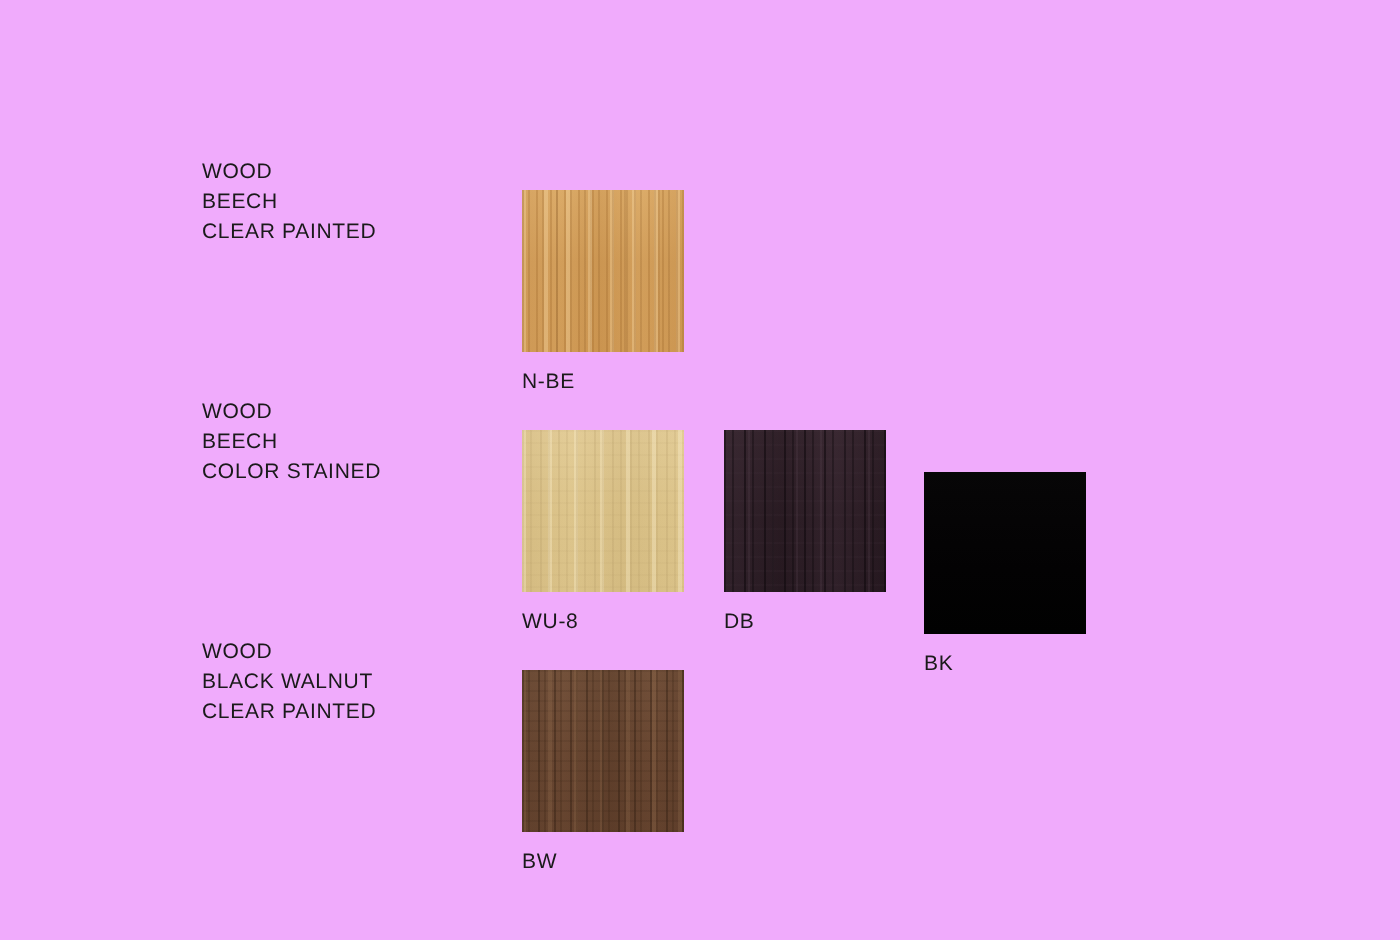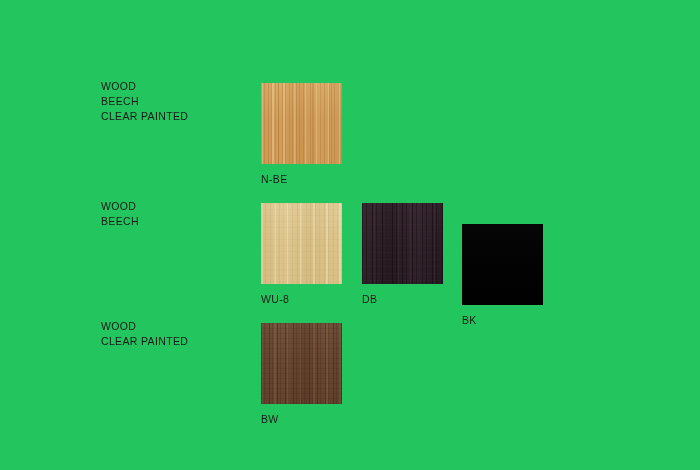--- a/index.html
+++ b/index.html
@@ -19,7 +19,7 @@
   .sheet {
     position: absolute;
     inset: 0;
-    background: #22c55e;
+    background: #f0abfc;
   }
 
   

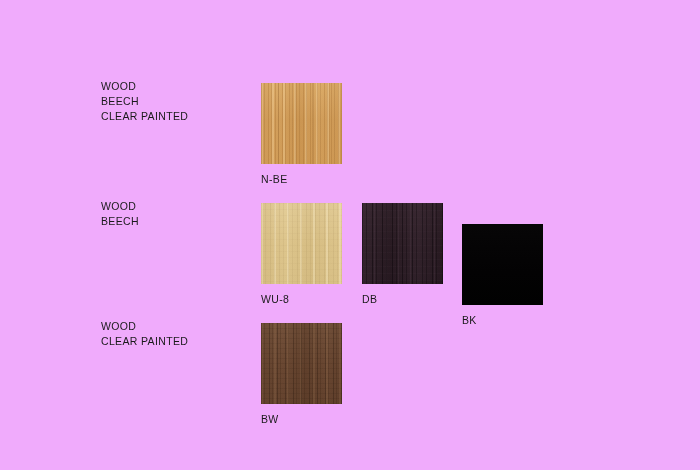--- a/index.html
+++ b/index.html
@@ -50,7 +50,7 @@
   
   .cell {
     position: absolute;
-    top: 4px;
+    top: 16px;
     width: 97px;
   }
   .cell-col-0 { left: 261px; }

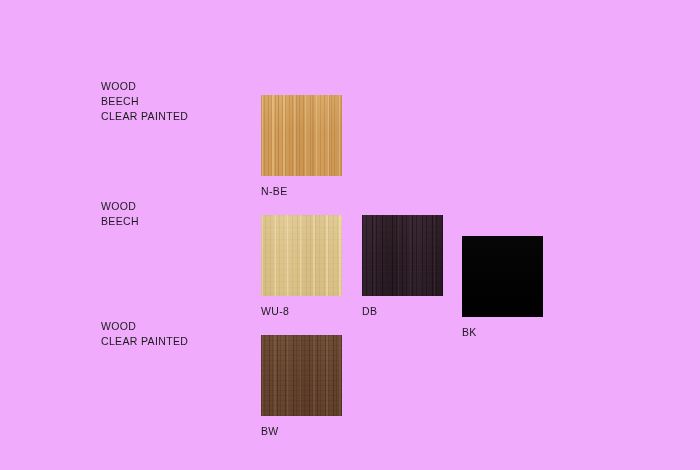--- a/index.html
+++ b/index.html
@@ -190,6 +190,7 @@
     <div class="desc">
       <div class="desc-line">WOOD</div>
       <div class="desc-line">BEECH</div>
+      <div class="desc-line">COLOR STAINED</div>
     </div>
 
     <div class="cell cell-col-0">

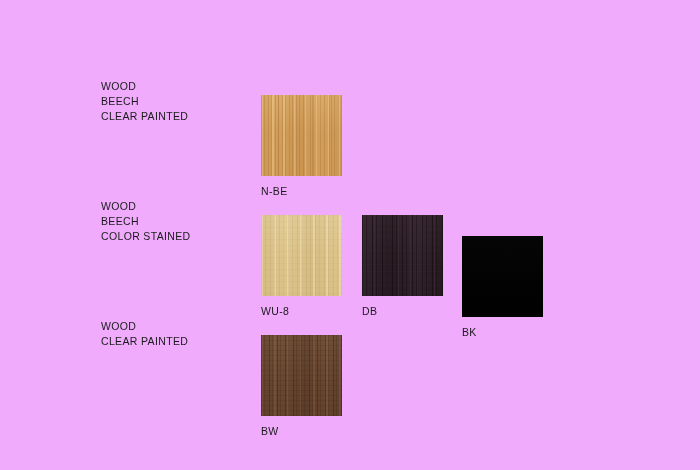--- a/index.html
+++ b/index.html
@@ -212,6 +212,7 @@
   <div class="row row-2">
     <div class="desc">
       <div class="desc-line">WOOD</div>
+      <div class="desc-line">BLACK WALNUT</div>
       <div class="desc-line">CLEAR PAINTED</div>
     </div>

What to do: Nothing before the line containing "-212,6 +212,7 @@" should be repeated; repeat that line and all later lines through the end of the data above, exactly.

Output of the exercise:
@@ -212,6 +212,7 @@
   <div class="row row-2">
     <div class="desc">
       <div class="desc-line">WOOD</div>
+      <div class="desc-line">BLACK WALNUT</div>
       <div class="desc-line">CLEAR PAINTED</div>
     </div>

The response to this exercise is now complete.